-- STUDY MATERIAL follows --

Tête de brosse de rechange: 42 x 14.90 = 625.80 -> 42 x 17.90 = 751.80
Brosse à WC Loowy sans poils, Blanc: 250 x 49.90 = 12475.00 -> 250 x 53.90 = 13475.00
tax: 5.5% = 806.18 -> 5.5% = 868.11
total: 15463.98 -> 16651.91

-- STUDY MATERIAL concluded --
-- STUDY MATERIAL follows --

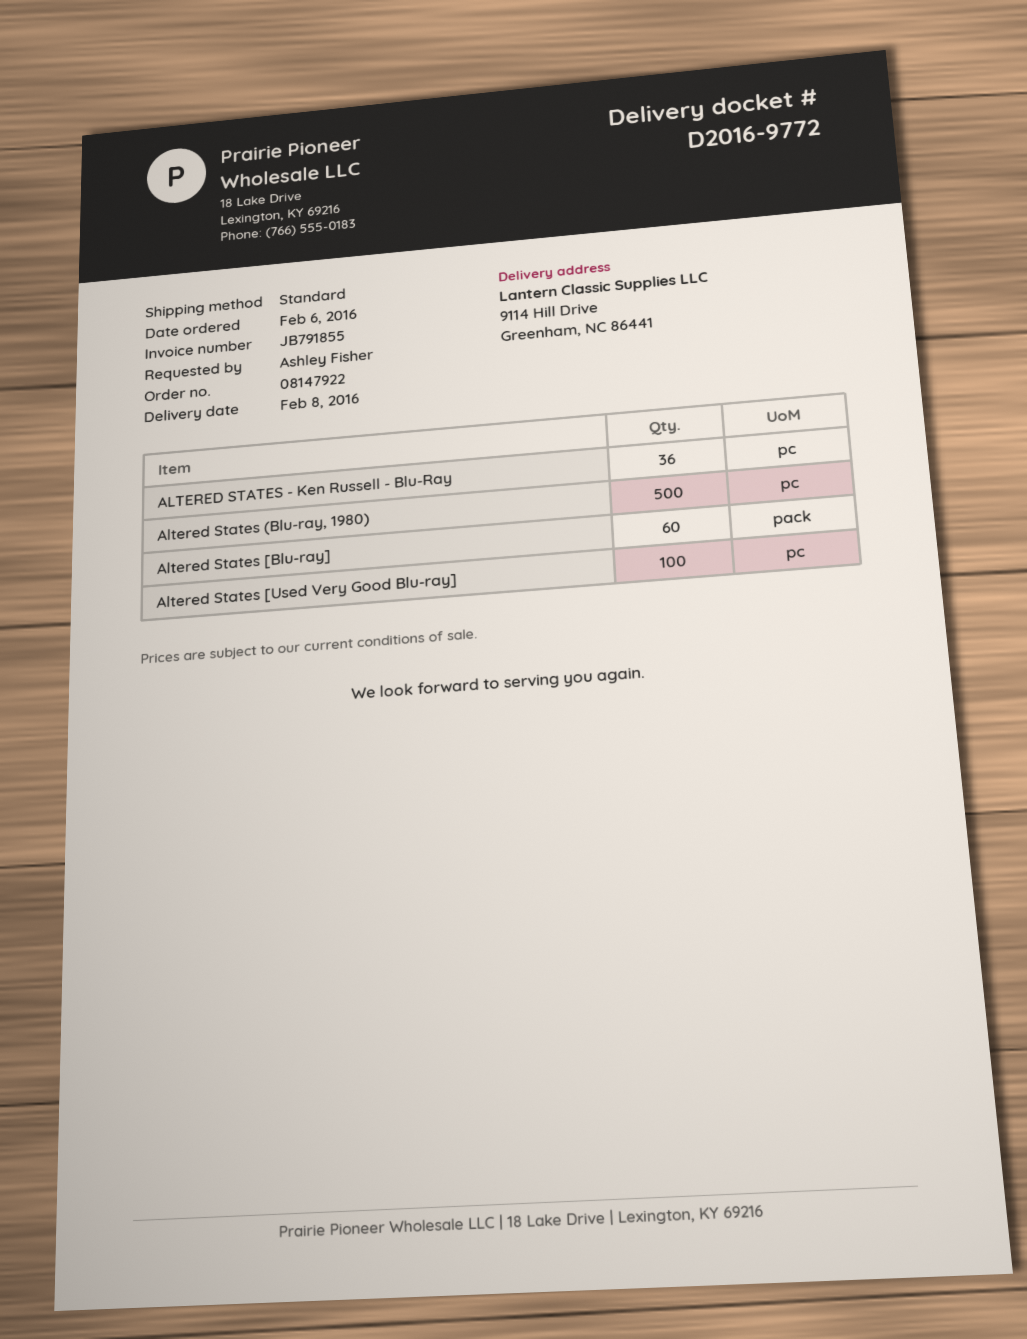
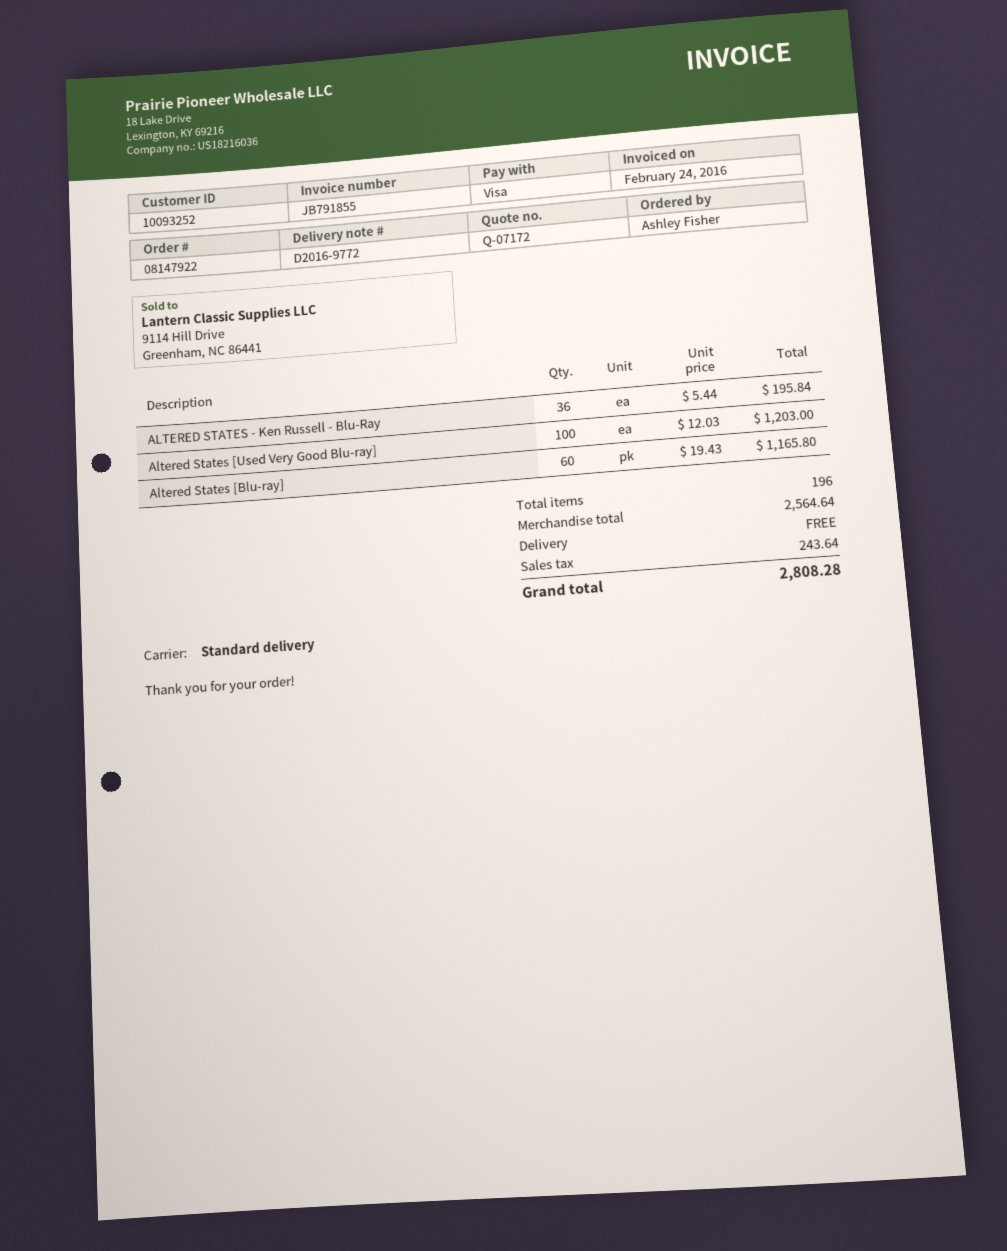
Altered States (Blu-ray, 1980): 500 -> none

-- STUDY MATERIAL concluded --

▶ [ACTIVITY] Send back exactly the lines of the listing above starting at the one with "Tête de brosse" and ending at the one with "total: 15463.98 -> 16651.91", inclusive, and no others.

▶ [ANSWER SECTION]
Tête de brosse de rechange: 42 x 14.90 = 625.80 -> 42 x 17.90 = 751.80
Brosse à WC Loowy sans poils, Blanc: 250 x 49.90 = 12475.00 -> 250 x 53.90 = 13475.00
tax: 5.5% = 806.18 -> 5.5% = 868.11
total: 15463.98 -> 16651.91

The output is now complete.